Le cyclisme féminin a beaucoup évolué en vingt ans mais il reste encore pas mal de boulot. Comment faire pour continuer à faire progresser encore le niveau ? On parlait du Tour de France. Vous, les professionnelles, allez être à la bagarre avec des amateurs, par exemple…

Sur le Paris-Roubaix, on a vu des filles prendre le départ avec un matériel qui n’était pas adapté et tu ne peux pas faire cette course sans vélo, sans pneumatiques adaptés. Sur le Tour de France, ça va être pareil.

Il va y avoir, par exemple, des filles qui vont faire les transferts en voiture pendant que d’autres, comme moi, seront les jambes en l’air dans leur bus. C’est ça qui reste à faire progresser, les différences entre chaque niveau.

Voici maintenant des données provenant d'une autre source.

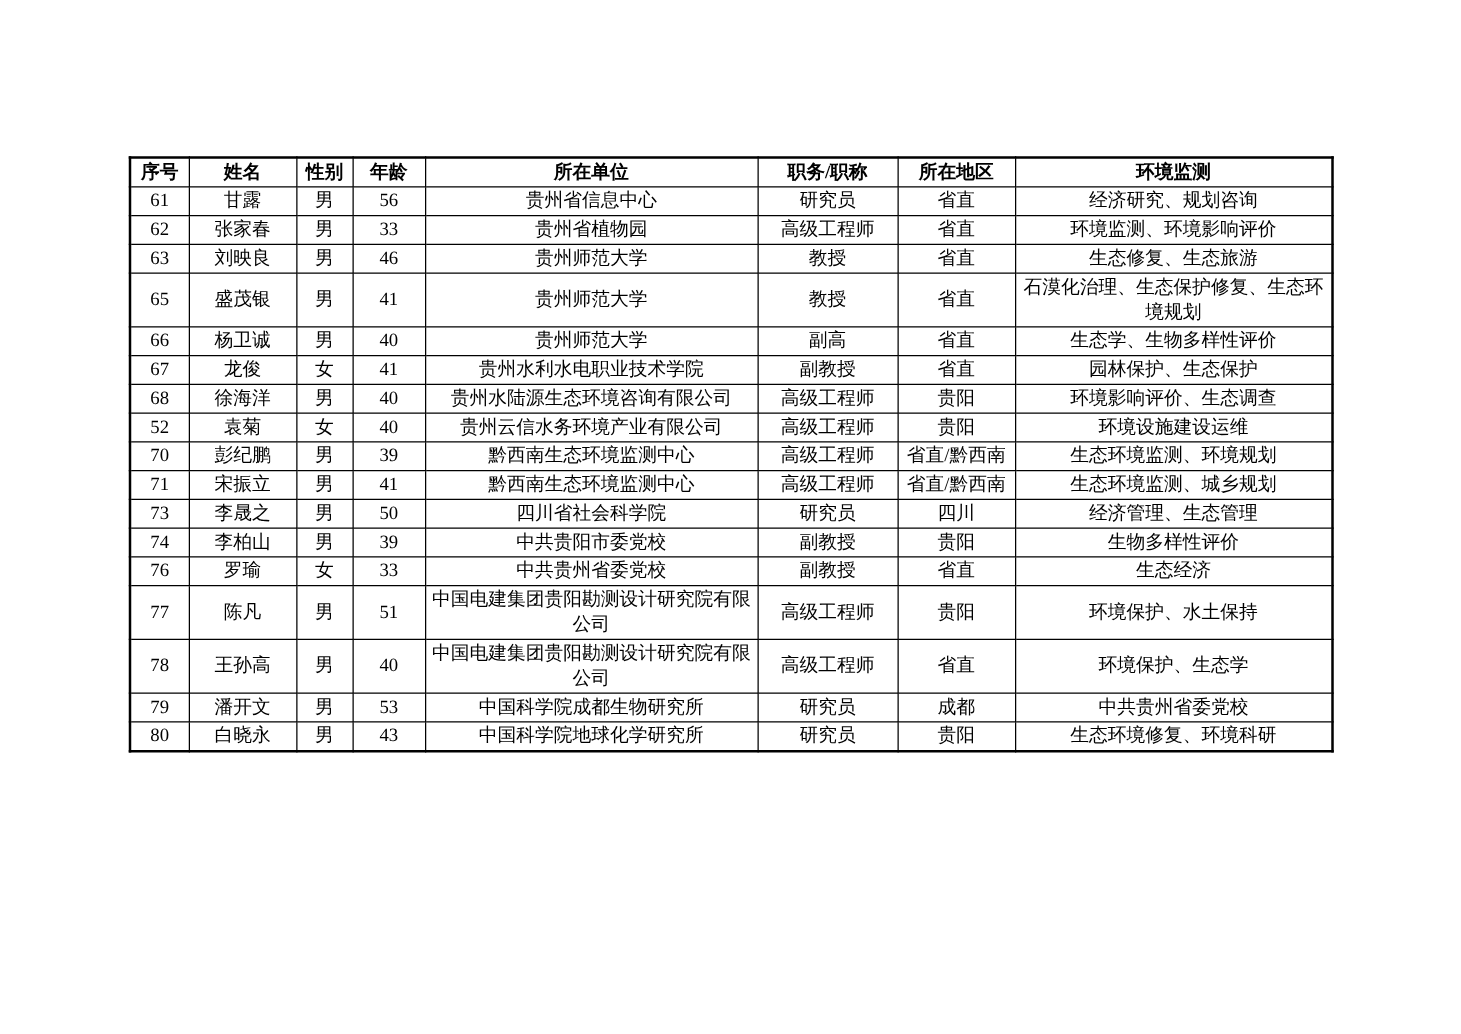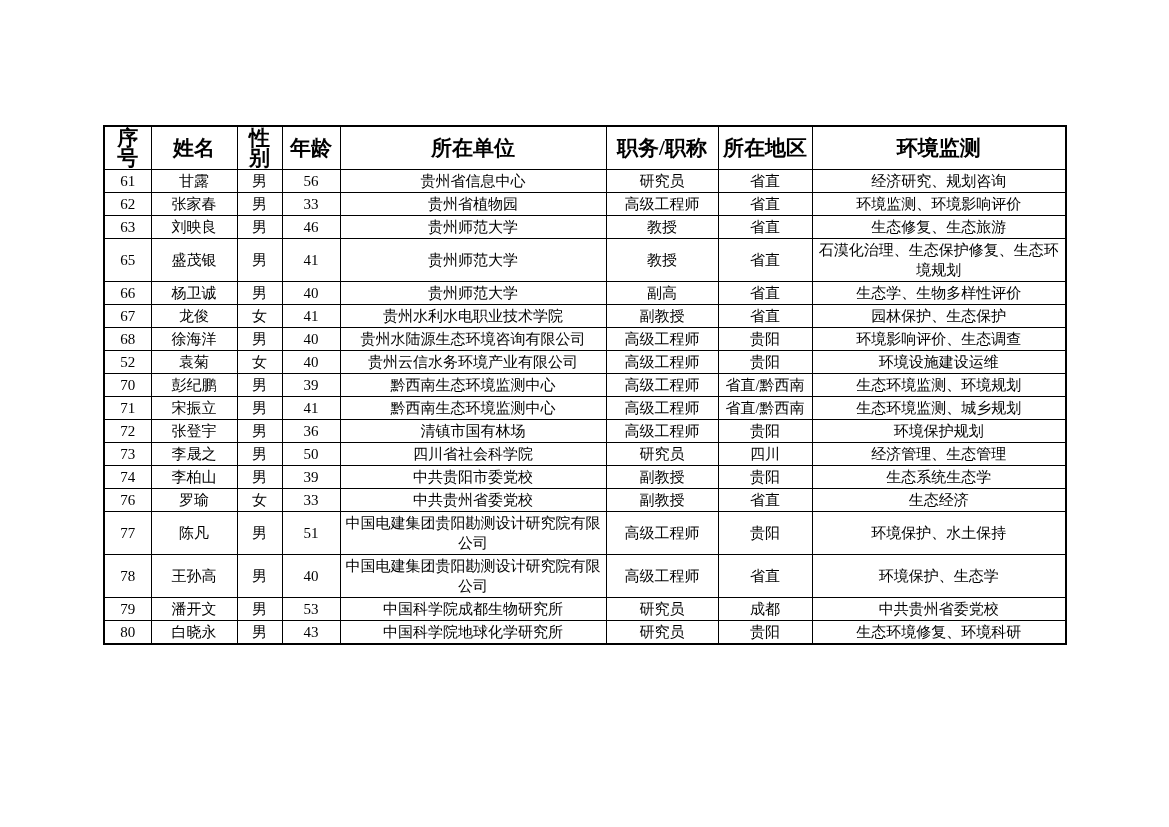"序号" table.roster th { font-size: 21px -> 15px }
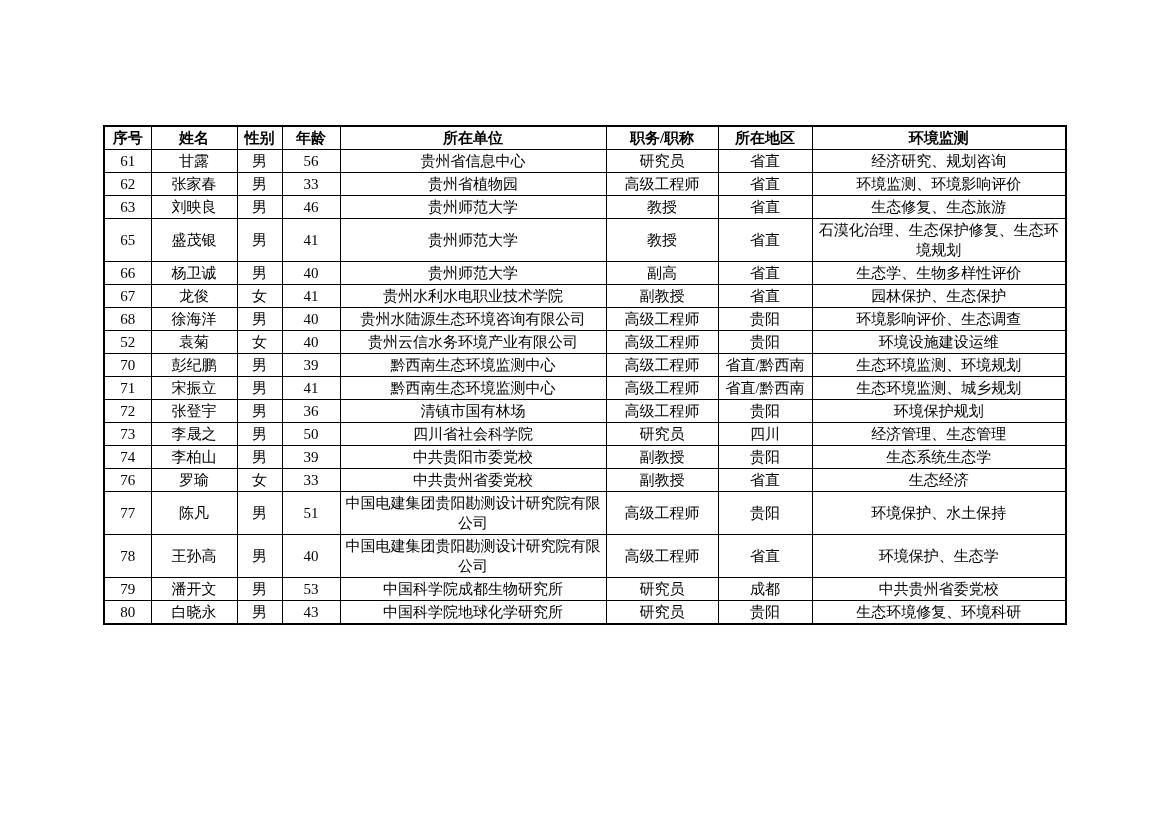"72" tr { html: <tr> <td>72</td> <td>张登宇</td> <td>男</td> <td>36</td> <td>清镇市国有林场</td> <td>高级工程师</td> <td>贵阳</td> <td>环境保护规划</td> </tr> -> none }
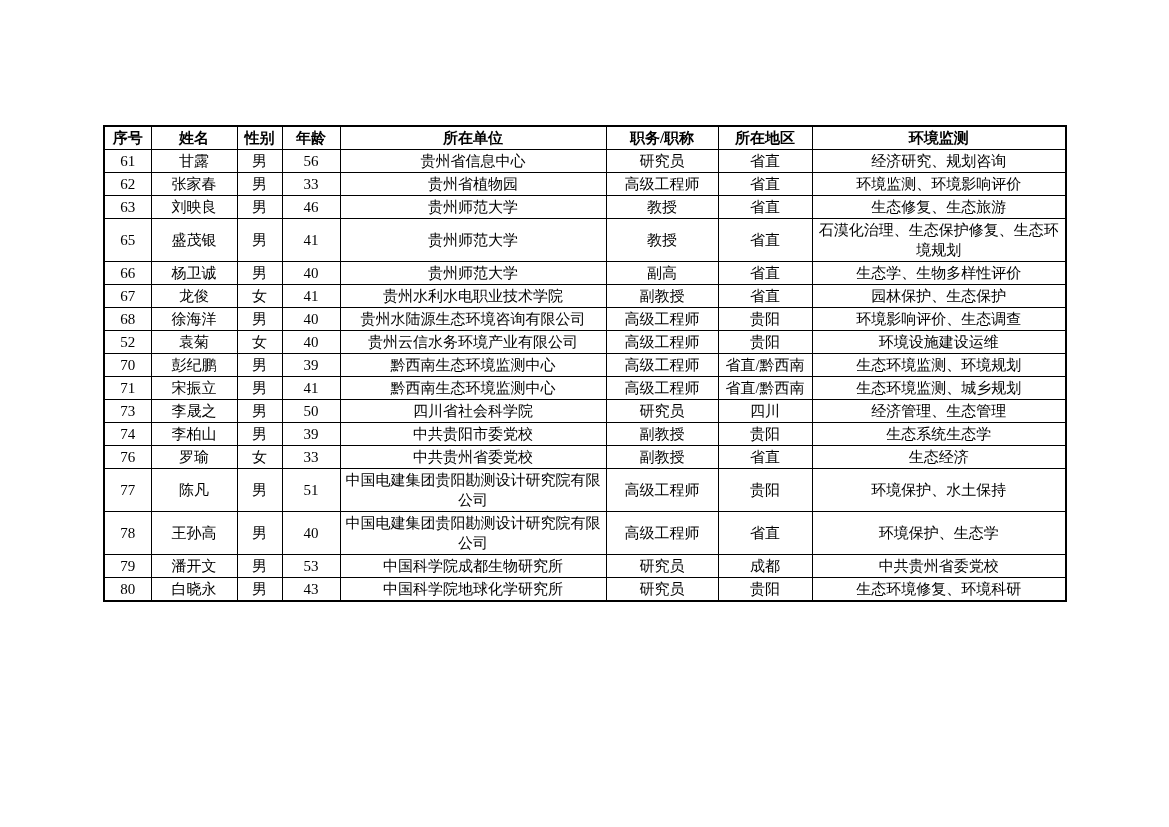"生态系统生态学" td { text: 态系统生态学 -> 物多样性评价 }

Il faut peut-être les marquer plus avec un niveau amateur et niveau pro comme c’est le cas chez les garçons aujourd’hui. Je pense que c’est très important que chacune d’entre nous ait la possibilité de développer ses aptitudes et prenne du plaisir.

Or, pour certaines, courir avec nous n’est pas une partie de plaisir, c’est même plus une galère qu’autre chose, ce que je comprends complètement car, parmi les coureuses, il y en a qui bossent le lundi après leur course tandis que moi, j’ai la chance d’avoir une récup.

La grande différence avec les garçons, c’est ça : la différence de niveau qui est encore très très hétérogène. Il faudrait pouvoir lisser tout ça mais ça va venir.

Je pense que le Tour de France va être un gros tremplin pour continuer à améliorer la situation et appréhender le peloton féminin dans tous ses aspects.

Les organisateurs comme ASO font un pari sur l’avenir en organisant ces nouvelles courses et c’est à nous, les anciennes, celles qui allons bientôt passer de l’autre côté de la barrière, de prendre les choses en main, de continuer à aider, avec notre connaissance du milieu, à faire progresser tout ça.

Comment ?

Il y a plein d’opportunités : rentrer dans les instances, dans une équipe… Pour ma part, je ne sais encore rien de ce que je ferai quand j’arrêterai mais je ne m’inquiète pas trop quant au fait que des portes s’ouvriront à moi et que je pourrai alors choisir ce qui me plaît le plus.

Avant de raccrocher, il y a une ultime échéance, les Jeux Olympiques de Paris en 2024…

Oui, c’est l’objectif : finir à Paris, à domicile, avec une équipe de France forte en compagnie de laquelle on peut aller chercher une médaille.

C’est mon gros objectif et il n’est pas irréalisable car le cyclisme féminin français est vraiment très costaud aujourd’hui.

Nous espérons avoir ces quatre places à Paris et, pour ma part, j’espère être du voyage avec cette jeune génération très prometteuse.

C’est l’objectif ultime de ma carrière.